>>>

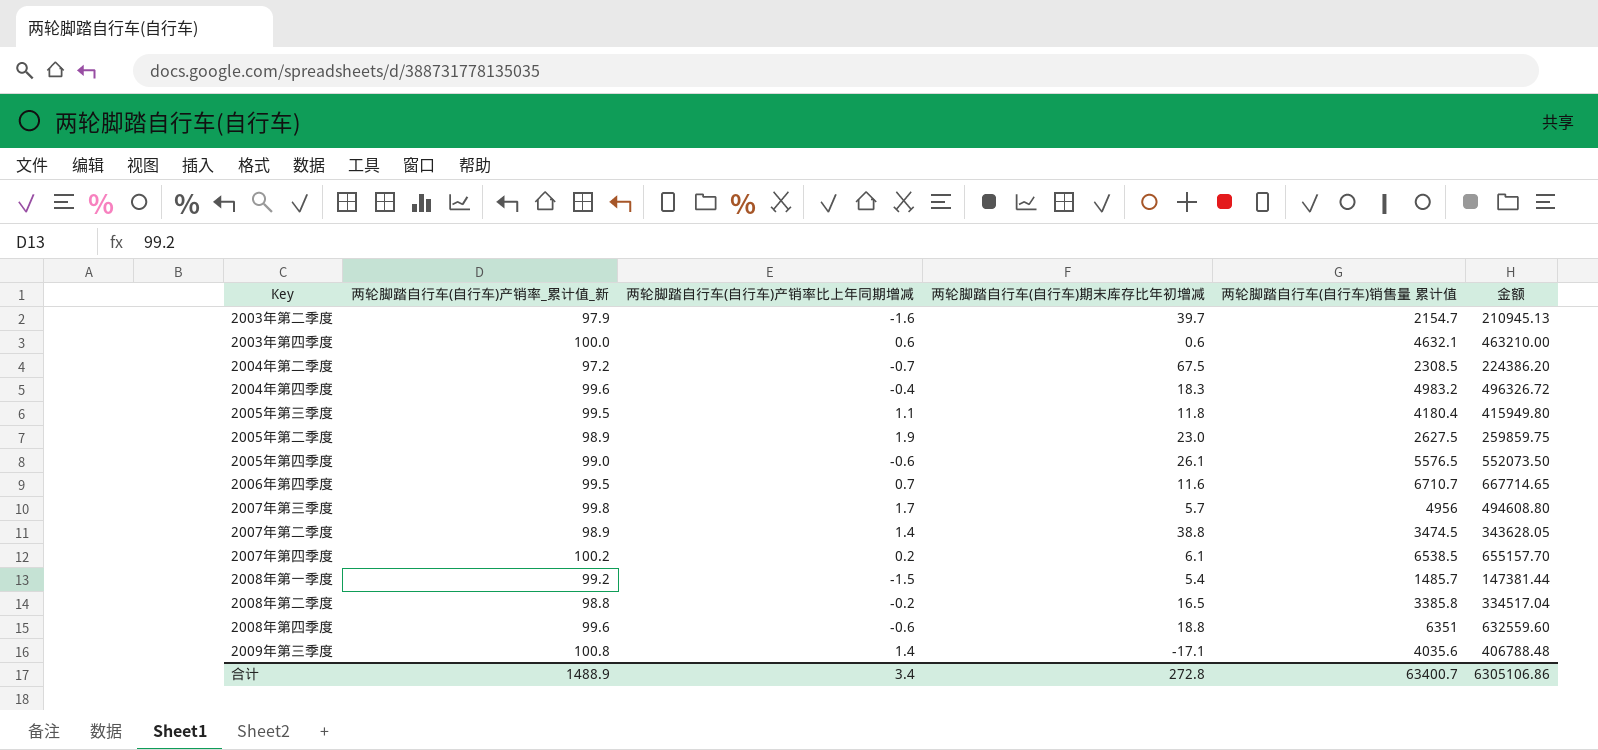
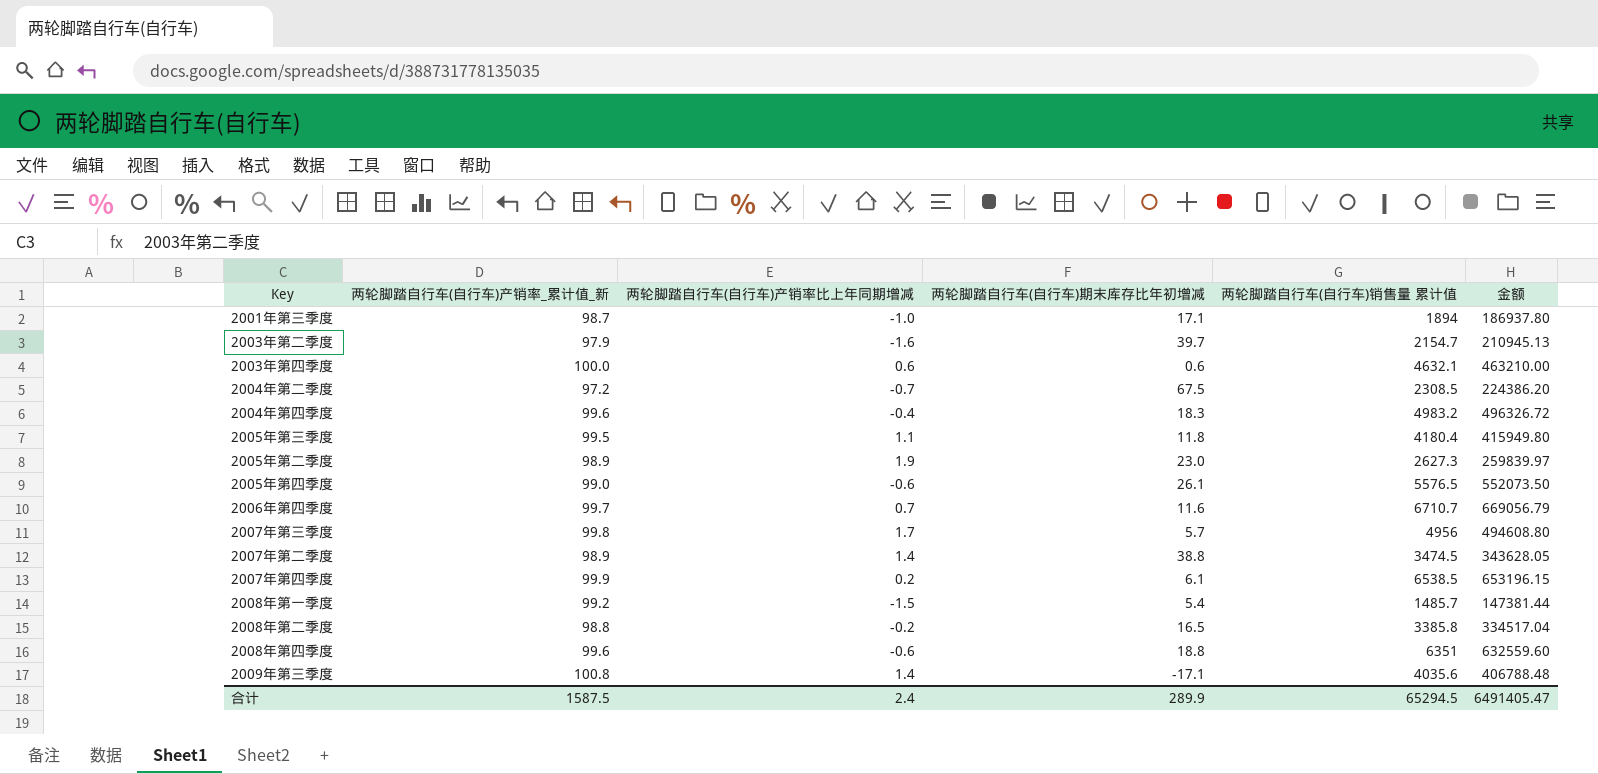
row 2001年第三季度: none -> 98.7 | -1.0 | 17.1 | 1894 | 186937.80
2005年第二季度 | 两轮脚踏自行车(自行车)销售量 累计值: 2627.5 -> 2627.3
2005年第二季度 | 金额: 259859.75 -> 259839.97
2006年第四季度 | 两轮脚踏自行车(自行车)产销率_累计值_新: 99.5 -> 99.7
2006年第四季度 | 金额: 667714.65 -> 669056.79
2007年第四季度 | 两轮脚踏自行车(自行车)产销率_累计值_新: 100.2 -> 99.9
2007年第四季度 | 金额: 655157.70 -> 653196.15
合计 | 两轮脚踏自行车(自行车)产销率_累计值_新: 1488.9 -> 1587.5
合计 | 两轮脚踏自行车(自行车)产销率比上年同期增减: 3.4 -> 2.4
合计 | 两轮脚踏自行车(自行车)期末库存比年初增减: 272.8 -> 289.9
合计 | 两轮脚踏自行车(自行车)销售量 累计值: 63400.7 -> 65294.5
合计 | 金额: 6305106.86 -> 6491405.47

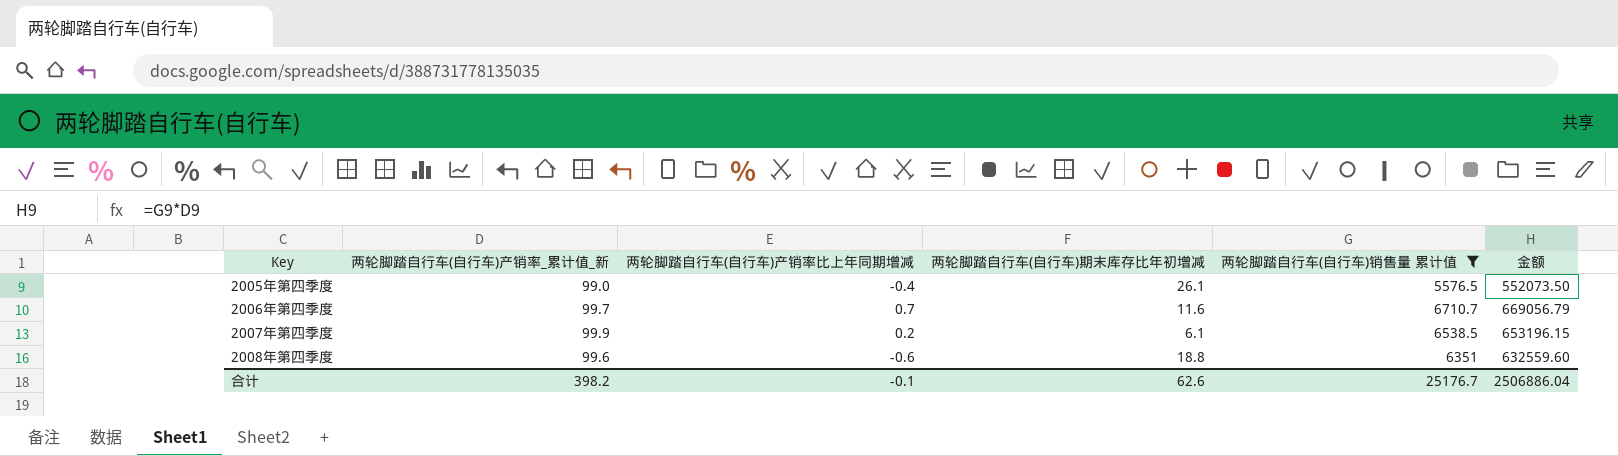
filter: none -> 两轮脚踏自行车(自行车)销售量 累计值 >= 5576.5
2005年第四季度 | 两轮脚踏自行车(自行车)产销率比上年同期增减: -0.6 -> -0.4
合计 | 两轮脚踏自行车(自行车)产销率_累计值_新: 1587.5 -> 398.2
合计 | 两轮脚踏自行车(自行车)产销率比上年同期增减: 2.4 -> -0.1
合计 | 两轮脚踏自行车(自行车)期末库存比年初增减: 289.9 -> 62.6
合计 | 两轮脚踏自行车(自行车)销售量 累计值: 65294.5 -> 25176.7
合计 | 金额: 6491405.47 -> 2506886.04

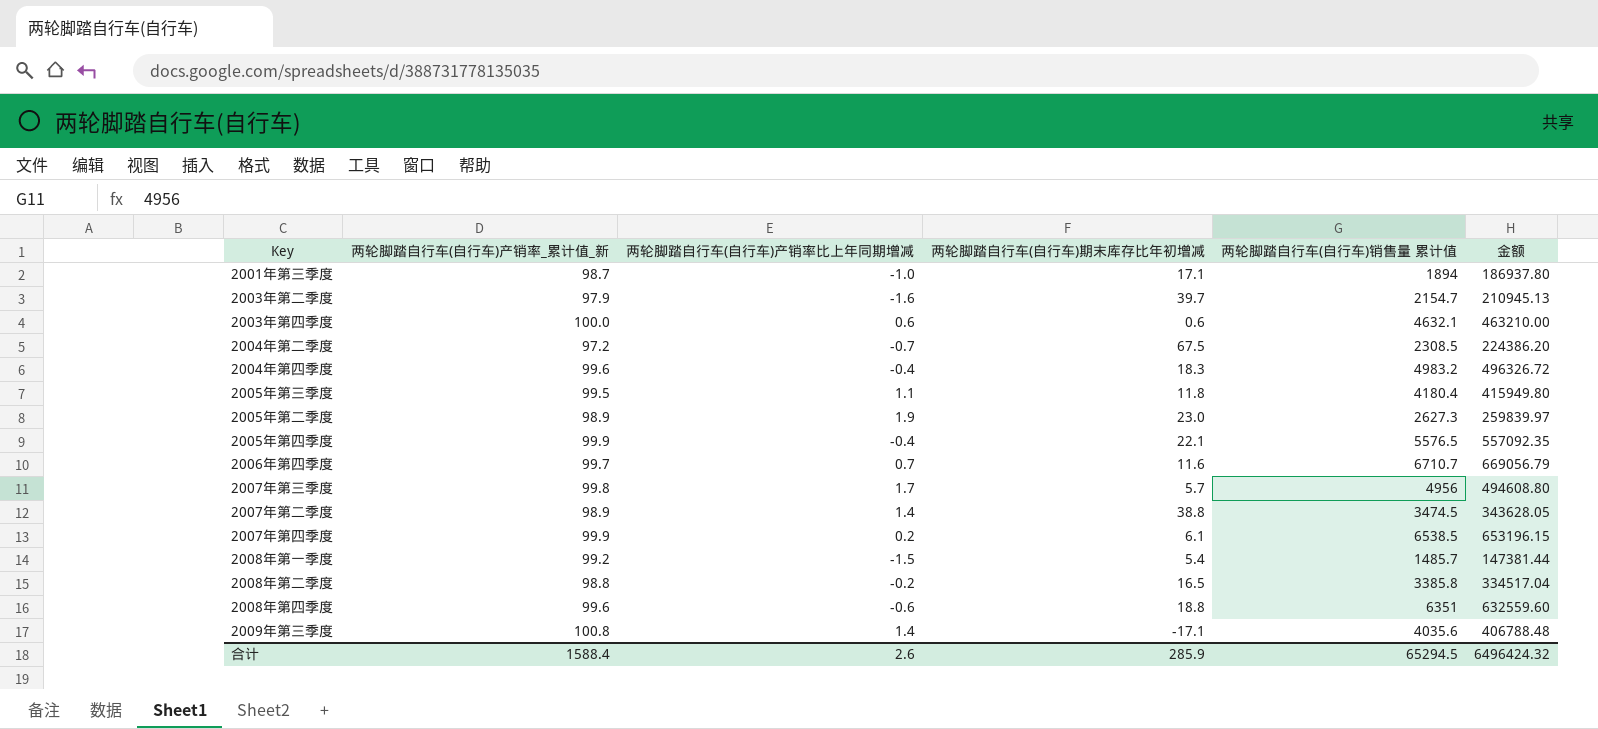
filter: 两轮脚踏自行车(自行车)销售量 累计值 >= 5576.5 -> none
2005年第四季度 | 两轮脚踏自行车(自行车)产销率_累计值_新: 99.0 -> 99.9
2005年第四季度 | 两轮脚踏自行车(自行车)期末库存比年初增减: 26.1 -> 22.1
2005年第四季度 | 金额: 552073.50 -> 557092.35
合计 | 两轮脚踏自行车(自行车)产销率_累计值_新: 398.2 -> 1588.4
合计 | 两轮脚踏自行车(自行车)产销率比上年同期增减: -0.1 -> 2.6
合计 | 两轮脚踏自行车(自行车)期末库存比年初增减: 62.6 -> 285.9
合计 | 两轮脚踏自行车(自行车)销售量 累计值: 25176.7 -> 65294.5
合计 | 金额: 2506886.04 -> 6496424.32

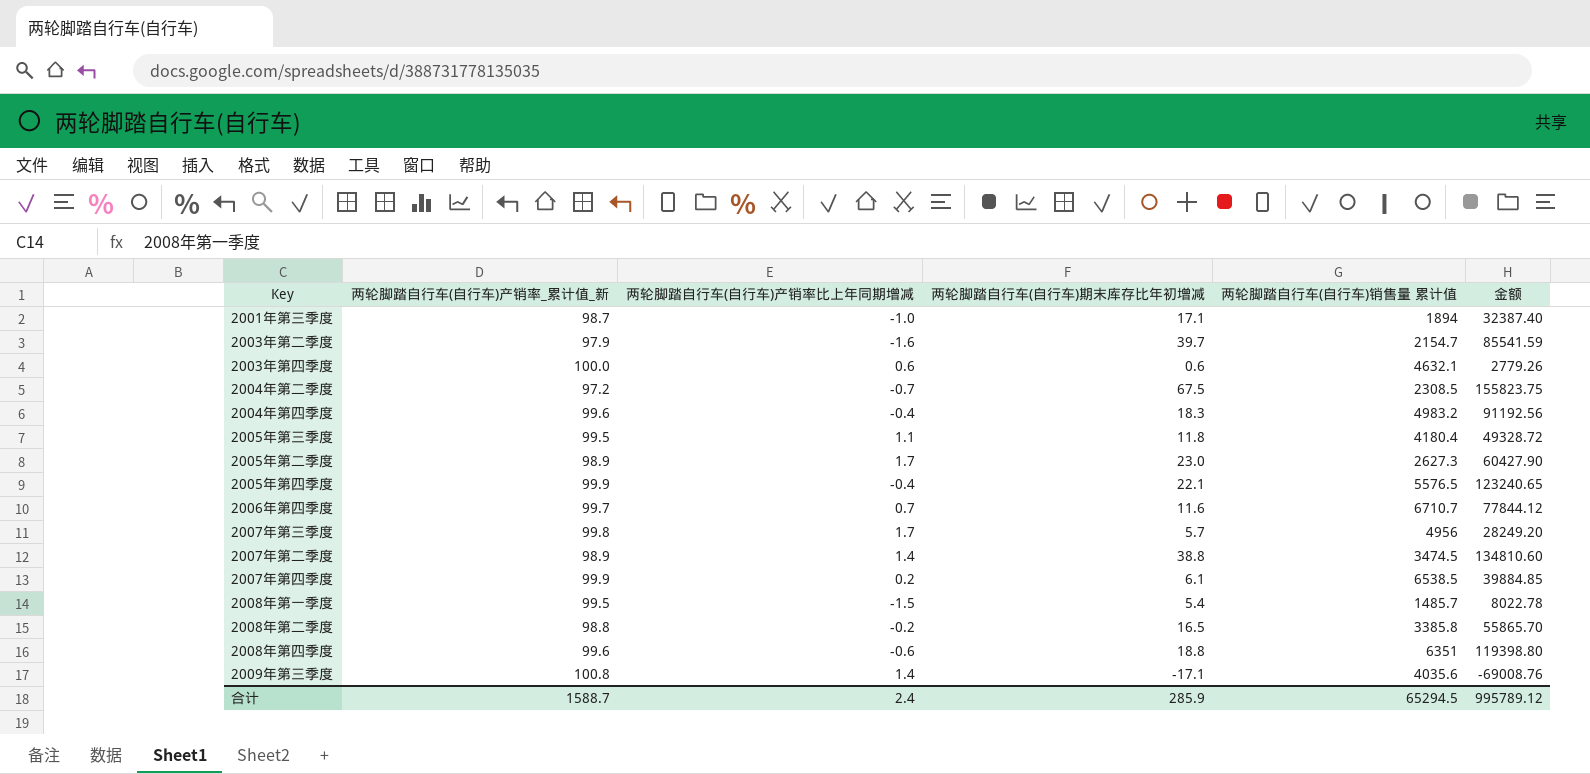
column 金额 | formula: [两轮脚踏自行车(自行车)产销率_累计值_新] * [两轮脚踏自行车(自行车)销售量 累计值] -> [两轮脚踏自行车(自行车)期末库存比年初增减] * [两轮脚踏自行车(自行车)销售量 累计值]
2005年第二季度 | 两轮脚踏自行车(自行车)产销率比上年同期增减: 1.9 -> 1.7
2008年第一季度 | 两轮脚踏自行车(自行车)产销率_累计值_新: 99.2 -> 99.5
合计 | 两轮脚踏自行车(自行车)产销率_累计值_新: 1588.4 -> 1588.7
合计 | 两轮脚踏自行车(自行车)产销率比上年同期增减: 2.6 -> 2.4
合计 | 金额: 6496424.32 -> 995789.12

<<<

All of the lines above that carry the string "none" need to be found and copied.

Result
row 2001年第三季度: none -> 98.7 | -1.0 | 17.1 | 1894 | 186937.80
filter: none -> 两轮脚踏自行车(自行车)销售量 累计值 >= 5576.5
filter: 两轮脚踏自行车(自行车)销售量 累计值 >= 5576.5 -> none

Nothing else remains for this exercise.